Como uma ténue confissão de tresloucadas


Assim como um marfim
Antigo e amarelado da patine
Dos dias carcomidos no país do verão
Como uma prestação
Vencida protestada e nunca recebida
Pela casa emissora do empréstimo
Com que se goza a vida
Vida emprestada
A juros incalculáveis nunca negociados
De limites nunca estabelecidos
Como um marfim usado
De uma boca nunca mais beijada
Assim eu vejo essas palavras
Presumidas de ideias nunca tidas
Assim como uma louca que gritasse
Sozinha pelas ruas
À noite interpelando os transeuntes
Assim como uma água
Apodrecida
Morna e cansada de não ser bebida
Essas tesouras que me cortam
A silhueta bolorenta e estéril
Eu vejo o ténue brilho
Com que as palavras ainda me cortam a impaciência
Como cortes de espadas ferrugentas
Assim eu vejo
O meu amor por ser o que eu ainda sou
A podridão dos dias transviados
Como uma ténue confissão de tresloucadas.
CAI A TARDE

Na minha cidade tem todos os dias uma tarde


Uma tarde que cai
E eu penso cai a tarde
Cai a tarde na minha cidade
E vejo aquela luz fosca e irradiante
Que me tinge a alma de prazer
Um prazer melancólico e difuso
Mas benfazejo e são.

Não tenho outros pensamentos


Naquele momento em que parado o tempo parece querer parar
Não penso em sóis nem luas
Nem em ontens
Nem em amanhãs
Penso quase inocente e contemplativo
Que a tarde cai
Como eu escutei centos de vezes em canções
E então aí
Vêm-me à cabeça as melodias.

THE FALLING DUSK

Every day there is a dusk in this town of mine


A falling dusk
And I think: it is the falling dusk
The dusk that falls on this town of mine
And I see that twilight matt and shining
Which dyes my soul over of plaisure
A plaisure which is melancholic and diffuse
However good and sane.

I have no other thoughts


In that moment on which time is still and seems to want to stop
Do not think about suns or moons
Neither yesterdays
Nor tomorrows
I think almost inocent and contemplative
That the dusk falls
As I’ve listen in songs so many handred times
Then at that point
Start coming to my mind the melodies.
Nota biográfica
Joaquim Ferreira de Jesus Morgado nasceu em Faro – Portugal, na região do Algarve, sob
o signo de Touro, no ano 56 do século passado, tendo muito cedo revelado a intuição e o
gosto pelas artes e pelas letras.

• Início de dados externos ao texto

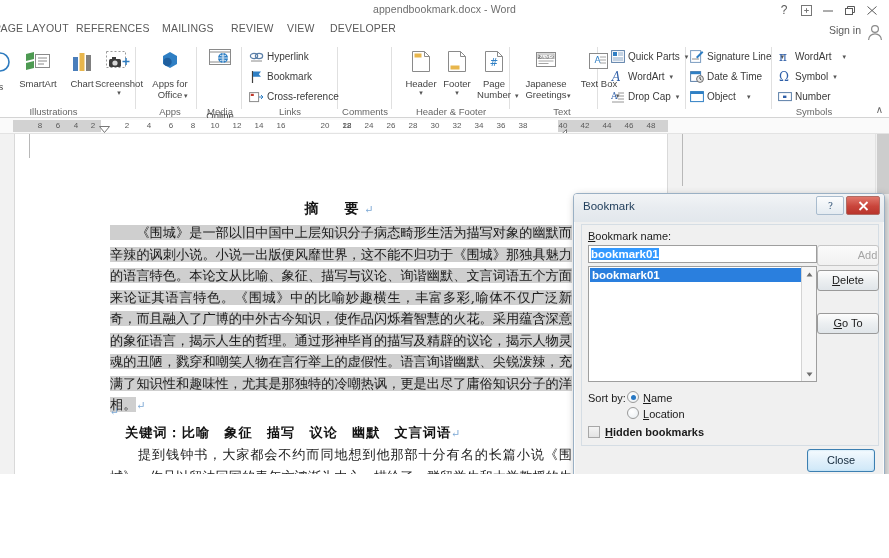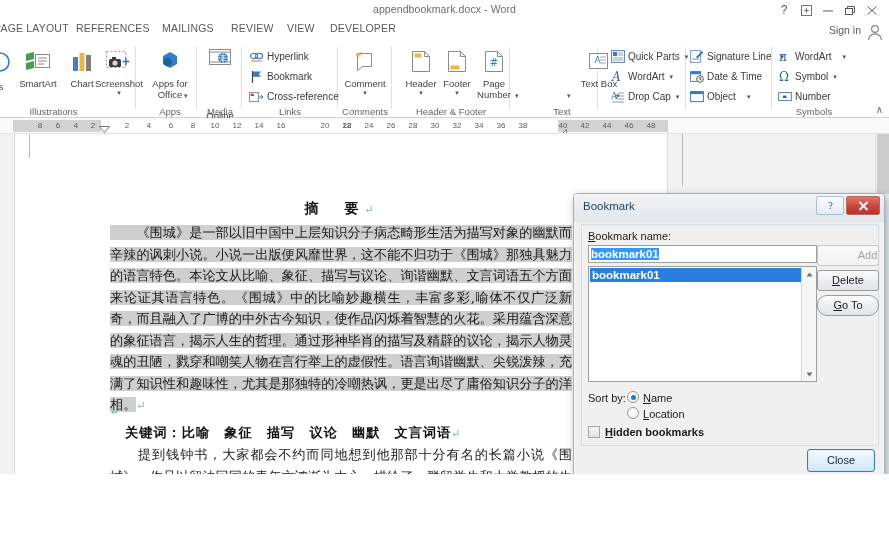--- a/index.html
+++ b/index.html
@@ -432,30 +432,20 @@
             <rect x="1.8" y="3.8" width="3" height="2.2" fill="#c0392b"></rect>
             <path d="M10 7h4M12 5l2 2-2 2" stroke="#2f7fc4" stroke-width="1" fill="none"></path>
           </svg>
         </span>
         <span>Cross-reference</span>
       </div>
     </div>
 
     <div class="rgroup" style="left:339px;width:52px;">
       <div class="rgroup-label">Comments</div>
-      <div class="bigbtn" style="left:0px;">
-        <span class="bi">
-          <svg width="26" height="22" viewBox="0 0 26 22">
-            <path d="M5.5 2.5h14v13h-9l-5 4z" fill="#fff" stroke="#8a8a8a"></path>
-            <path d="M6 2l2 3M9 1l0.6 3.4M4 4l3 1.6" stroke="#e8a93c" stroke-width="1.2"></path>
-          </svg>
-        </span>
-        <span class="bl">Comment</span>
-        <span class="caretdown">▾</span>
-      </div>
     </div>
 
     <div class="rgroup" style="left:393px;width:116px;">
       <div class="rgroup-label">Header &amp; Footer</div>
 
       <div class="bigbtn" style="left:2px;">
         <span class="bi">
           <svg width="22" height="24" viewBox="0 0 22 24">
             <path d="M2.5 1.5h12l5 5v15h-17z" fill="#fff" stroke="#8a8a8a"></path>
             <path d="M14.5 1.5v5h5" fill="none" stroke="#8a8a8a"></path>
@@ -487,20 +477,31 @@
           </svg>
         </span>
         <span class="bl two">Page Number</span>
       </div>
       <span class="caretdown" style="position:absolute;left:122px;top:50px;">▾</span>
     </div>
 
     <div class="rgroup" style="left:511px;width:174px;">
       <div class="rgroup-label" style="left:-4px;width:110px;">Text</div>
 
+      <div class="bigbtn" style="left:6px;width:58px;">
+        <span class="bi">
+          <svg width="26" height="24" viewBox="0 0 26 24">
+            <rect x="3.5" y="2.5" width="19" height="14" fill="#fff" stroke="#8a8a8a"></rect>
+            <rect x="5" y="4" width="16" height="4.5" fill="#f0f0f0" stroke="#b0b0b0"></rect>
+            <text x="13" y="7.6" font-size="4" fill="#333" text-anchor="middle" font-family="DejaVu Sans">あいさつ</text>
+            <path d="M5.5 11h15M5.5 13.5h10" stroke="#9a9a9a" stroke-width="0.9"></path>
+          </svg>
+        </span>
+        <span class="bl two">Japanese Greetings</span>
+      </div>
       <span class="caretdown" style="position:absolute;left:56px;top:50px;">▾</span>
 
       <div class="bigbtn" style="left:62px;">
         <span class="bi">
           <svg width="24" height="22" viewBox="0 0 24 22">
             <rect x="2.5" y="2.5" width="18" height="15" fill="#fff" stroke="#8a8a8a"></rect>
             <text x="7.5" y="12" font-size="9" fill="#2f7fc4" font-family="DejaVu Sans">A</text>
             <path d="M13 6h6M13 9h6M13 12h6" stroke="#9a9a9a" stroke-width="0.9"></path>
           </svg>
         </span>
@@ -745,21 +746,21 @@
         </div>
       </div>
     </div>
 
     <div class="btn disabled" style="left:243px;top:51px;width:62px;">Add</div>
 
     <div class="btn" style="left:243px;top:76px;width:62px;">
       <u>D</u><span>elete</span>
     </div>
 
-    <div class="btn" style="left:243px;top:101px;width:62px;border-radius:10px;">
+    <div class="btn" style="left:243px;top:119px;width:62px;">
       <u>G</u><span>o To</span>
     </div>
 
     <div class="sortrow" style="left:14px;top:198px;">Sort by:</div>
 
     <div class="radio on" style="left:53px;top:197px;"></div>
     <div class="sortrow" style="left:69px;top:198px;">
       <u>N</u><span>ame</span>
     </div>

Publicou os seus primeiros poemas no jornal do liceu,
tendo a partir daí desenvolvido actividade escrita como agitador e propagandista, bem
como na área do jornalismo político e, depois disso, como poeta e artista criativo,
actividade que desenvolveu ao mesmo tempo que exercia a sua profissão de professor
primário. Além de colaborar em inúmeras publicações e iniciativas de carácter local,
foram de sua iniciativa os ciclos de poesia «Leituras Perniciosas» primeiro sediados na
Galeria Margem (nos anos 90) e depois, entre 2010 e 2012, no espaço cultural da Livraria
Pátio de Letras, ambos em Faro. Depois de alguns poemas seus terem aparecido
esporadicamente em antologias promovidas por amigos ou correligionários, em Maio de
2013 foi lançado, pela Editora Arandis, o seu livro – CAOS & POLAROID – onde
aparecem poemas da juventude ilustrados pelo pintor e desenhista Fernando Lobo.